Summarizing, we simulate: (i) LHDT; (ii) microgravity environment with an intact blood/brain barrier (M0); and (iii) microgravity environment with a weakened blood/brain barrier (M1, M2), imposing the condition reported in Table 4.
We remark that a weakened blood/brain barrier was utilized in [24] to simulate microgravity conditions. However, recent studies showed that the ICP drop predicted in [24] without any dysfunction of the blood/brain barrier actually matched data collected during acute weightlessness in parabolic flight [55]. In this work, we opted for not ruling out completely the possibility of a dysfunctional blood/brain barrier, since there might be other factors, such as radiation exposure, which may compromise it during long space flights. Thus, in the following we will compare the model predictions obtained with intact (M0) and dysfunctional (M1, M2) barrier.
In all four cases, model simulations are performed for decreasing values of the blood oncotic pressure, corresponding to different degrees of fluid shift towards the upper part of the body. Specifically, denoting by πc the blood oncotic pressure, the oncotic pressure differences involved in the ultrafiltration of aqueous humor in the eye and CSF in the brain can be written as Δπp = πc − πah and ΔπCB = πc − πB, respectively. Since πah ≈ 0 mmHg [27, 52], a reasonable baseline value for πc is 25 mmHg. Simulations are performed for πc ∈ (18.5, 25) mmHg. Decreases of 3.3 mmHg and 6.3 mmHg have been associated with LHDT and microgravity conditions, respectively, leading to πc values of 21.7 mmHg and 18.7 mmHg, respectively [24], which are indeed included in the simulated interval.
Solution strategy
We implemented the circuit shown in Fig 1 in OpenModelica [56], which is a free, open-source modeling and simulation environment. In particular, we used the analogue electric components environment, which allows the user to draw a circuit and specify analytical expressions for nonlinear components. The circuit is automatically solved by the software. The graphic-oriented design of the circuit allows the user to easily modify the network and to include a large number of components.
Model calibration
The main goal of the model calibration is to select the values for all model parameters in such a way that, at baseline, the model predictions are in agreement with values reported in the literature. Since the choice of model parameters is one of the most delicate and important steps in devising a mathematical model, we report here the main rationale behind our choices. In the following, we denote reference values using overlined symbols.

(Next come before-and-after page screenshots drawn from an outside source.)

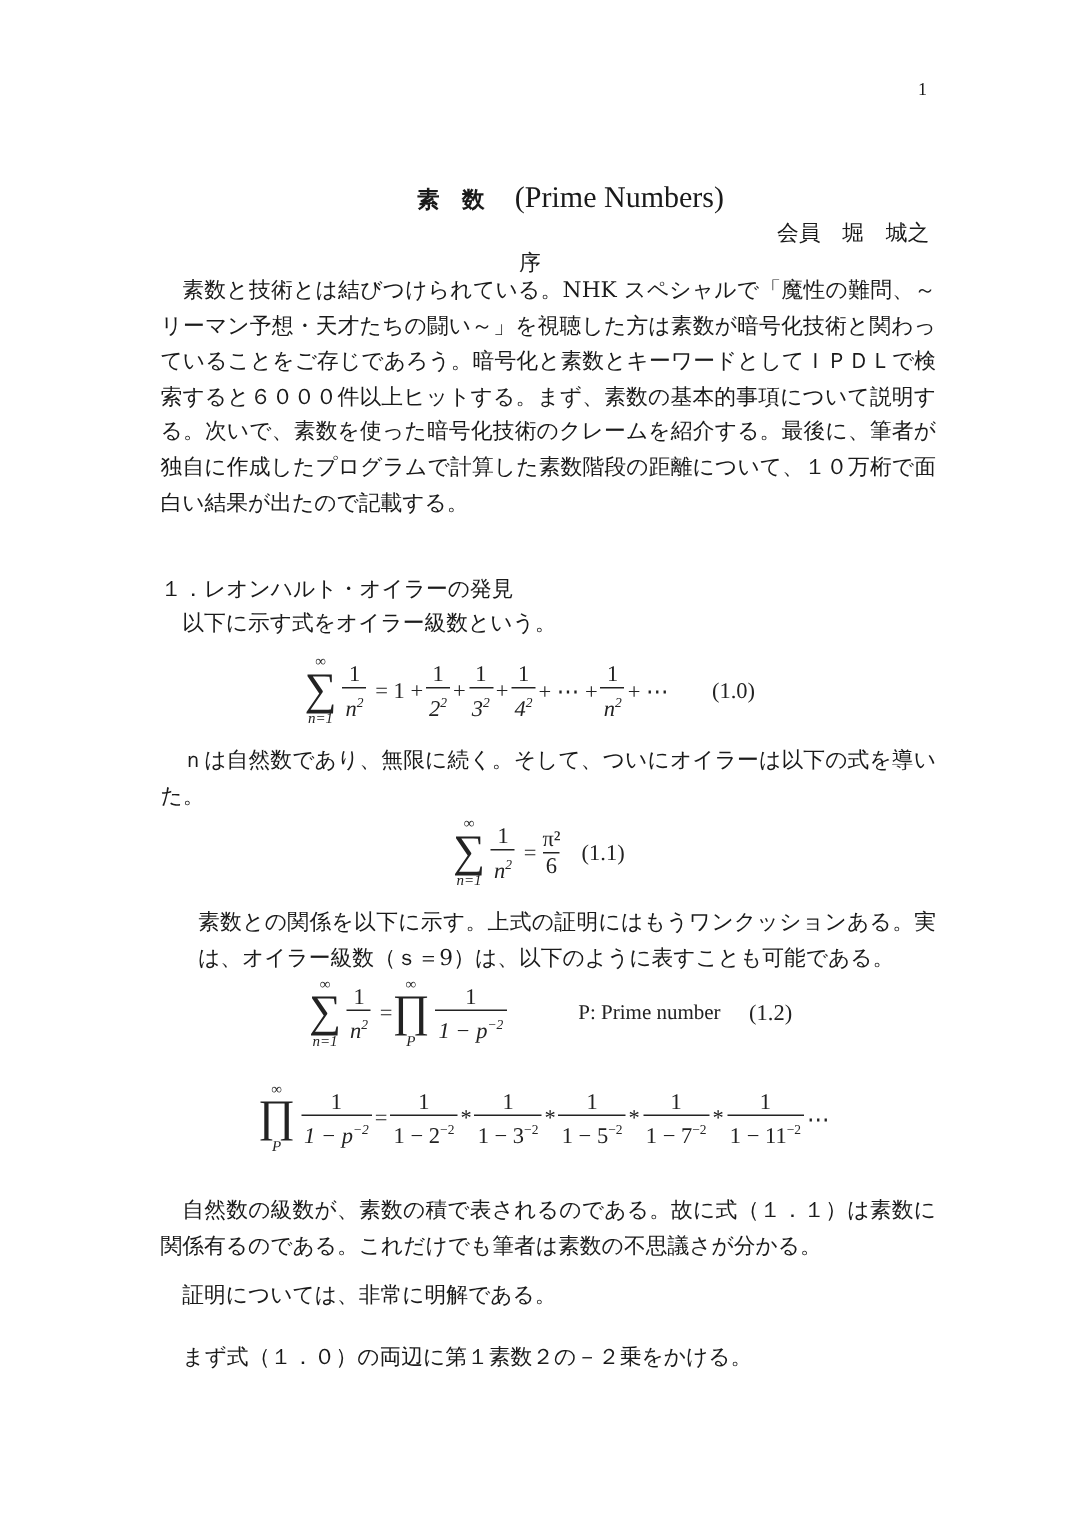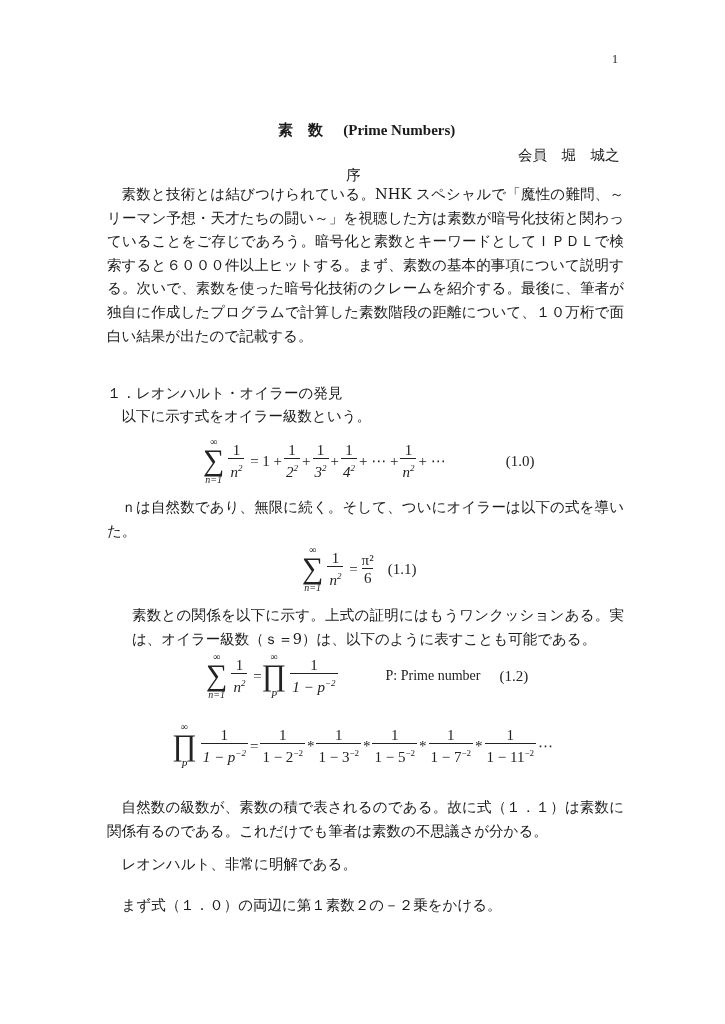"(Prime Numbers)" .title .en { font-size: 15px -> 20px; font-weight: bold -> normal }
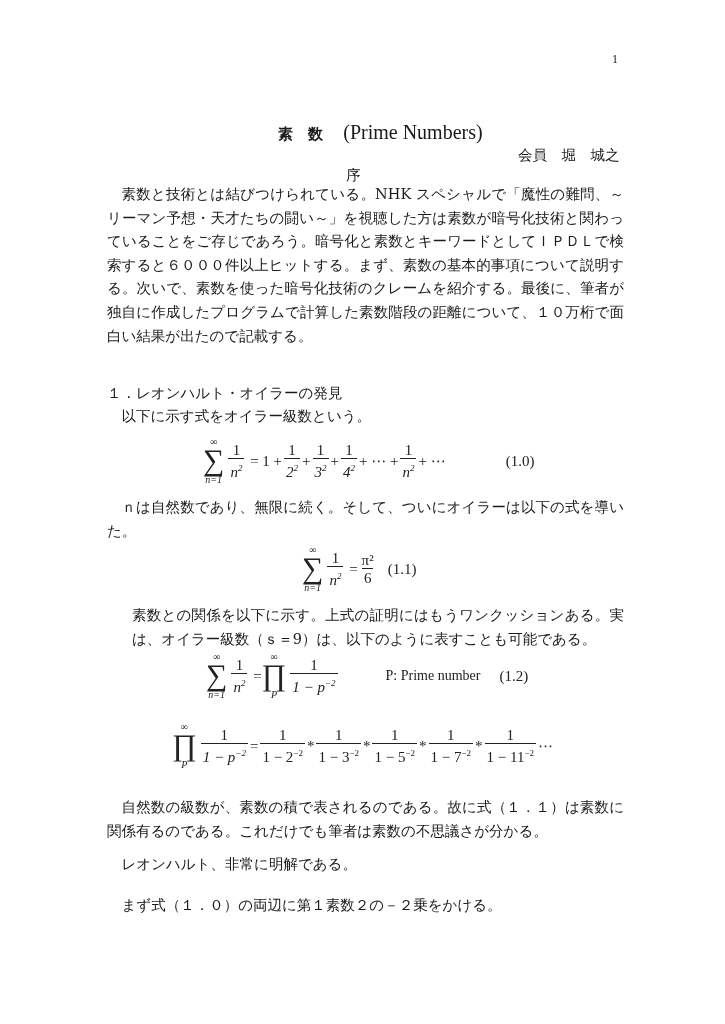"(1.0)" span { margin-left: 60px -> 29px }
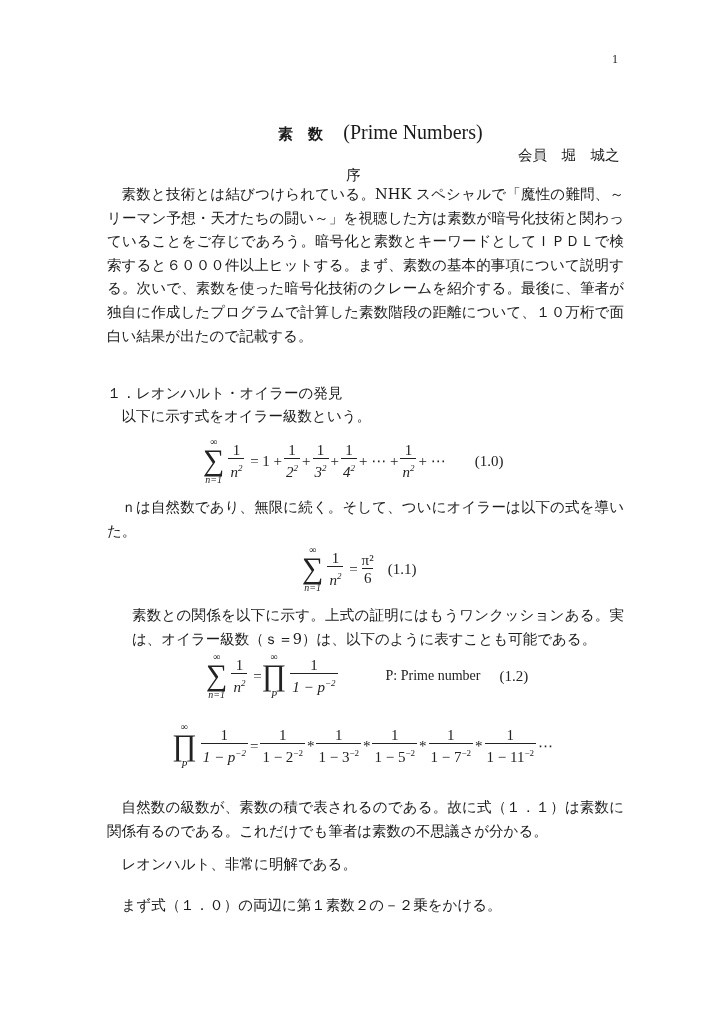"レオンハルト、非常に明解である。" p.ind { text: レオンハルト -> 証明については }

We remark that, whenever possible we adopted, the same parameter values as those reported in the literature, as summarized in Table 5. In particular, considering posture, the brain model by Lakin et al [24] has been calibrated utilizing measurements pertaining to the supine position. The retinal model developed by some of the authors [25] has been calibrated utilizing measurements of blood velocity obtained via Color Doppler Imaging when the individual was resting on a reclined chair. Thus, we can assume that the reference for our model is the supine position.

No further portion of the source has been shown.